# neptune,ram powell,patronus 9/7-9/7 my first rig trip



## specslayer (Oct 9, 2007)

met a friend at his dock at 3 and loaded his 30' regulator and was running by 4. it was looking nasty but we were determined. solid 3-5s with heavy rain for the first 30 miles props barking and the whole shabang. after that it was a semi comfortable ride in 1-3s. got to the neptune RIGHT AT dark trolled naked hoos for about half hr then did a little jigging.....man that gets tiring doing 4-5 drops in 350-400 ft. well we werent making much fish so we decided to set up a sword drift for the night. long story short we drifted 8 miles and didnt have a bite one leader was a little chaffed but thats it. but in the middle of the night i was looking in the water and we were SURROUNDED by a huge school of 1-4in hardtails and i ended up catching 5 or 6 dozen in the cast net.

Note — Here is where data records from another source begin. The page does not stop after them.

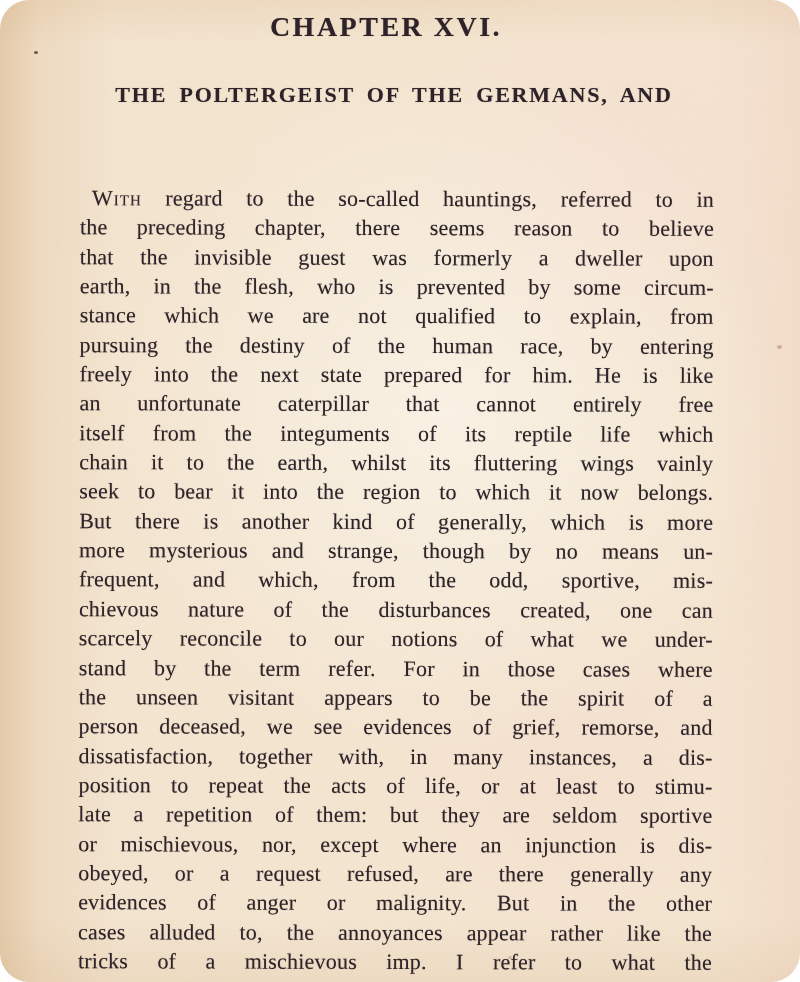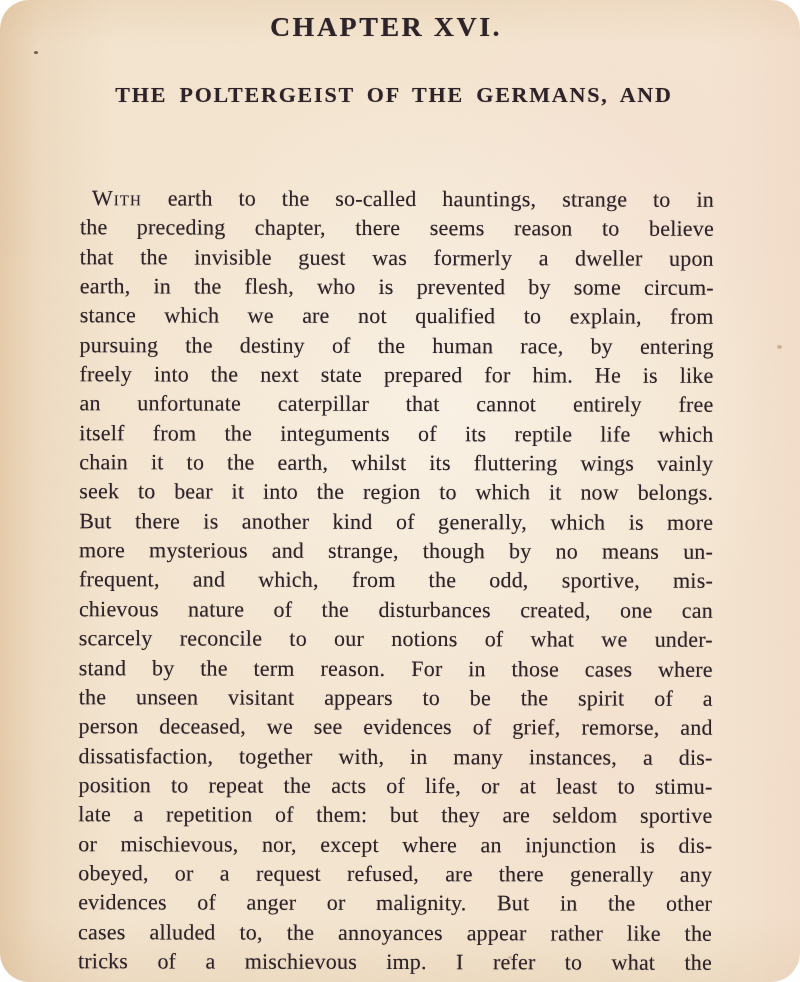"earth to the so-called" span.normal { text: earth -> regard }
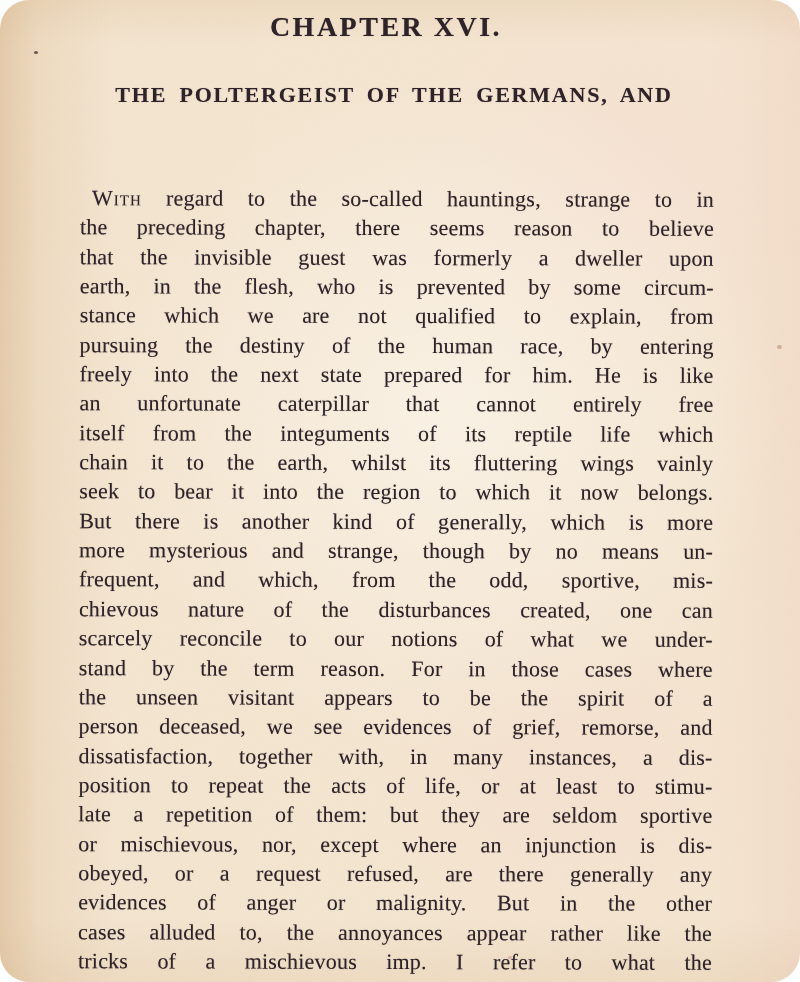"strange to in" span.normal { text: strange -> referred }
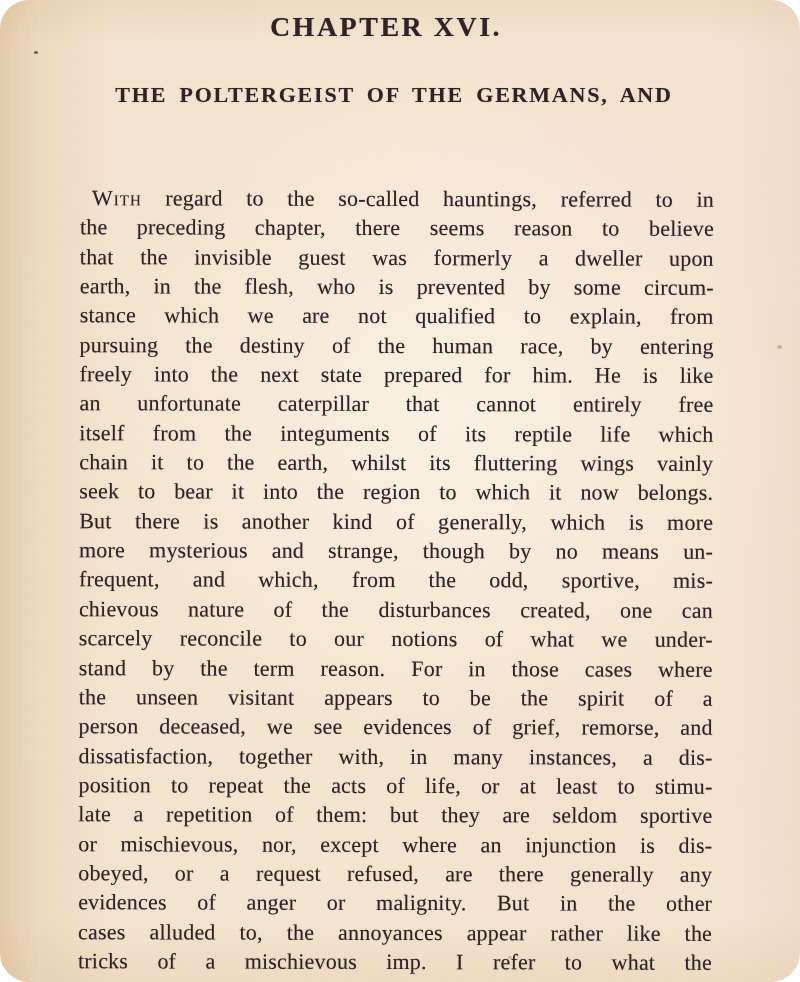"reason." span.italic { text: reason -> refer }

we woke up at o dark thirty and headed to the ram powell



















we put a spread of naked hoos out and saw some decent size yft skying so we were hope full. well we only had 2 knock downsand they both came undonethen westarted bump trolling hardtails with no luck. then we ran to patronus and did some more bump trolling but nothing to show except for a few cudas



















after that we ran to the elbow and trolled for a few hrs without a bite. called it quits around 3 and headed for the hill. as soon as we got backt o the dock the sky opened up and we got rained on while unloading the bot which sucked but rinsed everything off pretty good. but it was deffinetly an awesome experience even though we dont have anything to show for. id also like to thank mr steve for taking us on his AWESOME boat NoKaOi.


----------



## bluffman2 (Nov 22, 2007)

thanks for the report...you guys keep it up and youll get them eventually!

pictures look great !!


----------



## countryjwh (Nov 20, 2007)

awesome report and sometimes the fish don't bite. i would kill for them hardtails though if i was out there.


----------



## LATERALINE (Oct 2, 2007)

dang we thought about making the same trip this weekend.. glad we didnt!


----------



## Cast-N-Call (Apr 21, 2009)

Thanks for the report. How did it look at the elbow. It was loaded with flyers Sat. night.


----------



## AUCoop (Aug 19, 2009)

I think we may have seen you out there at the Ram Powell. We were in a 26ft World Cat. We ended up with about 220 lbs worth of YFT.


----------



## HaterAide (Nov 9, 2007)

> *AUCoop (9/8/2009)*I think we may have seen you out there at the Ram Powell. We were in a 26ft World Cat. We ended up with about 220 lbs worth of YFT.




DOH!


----------



## specslayer (Oct 9, 2007)

haha well we didnt see a single other boat out there so we were wondering if a hurricane was forming in the gulf or what bc it was FLAT calm out there yesterday.....but as far as the elbow goes it was nice and blue with flyers EVERYWHERE but idk i guess we just had opposite of begginners luck


----------



## FISHUNT7 (Jul 19, 2009)

Sorry about the poor fishing but those are some nice pictures.


----------



## User6882 (Feb 4, 2009)

id kill for a couple dozen of those hardtails


----------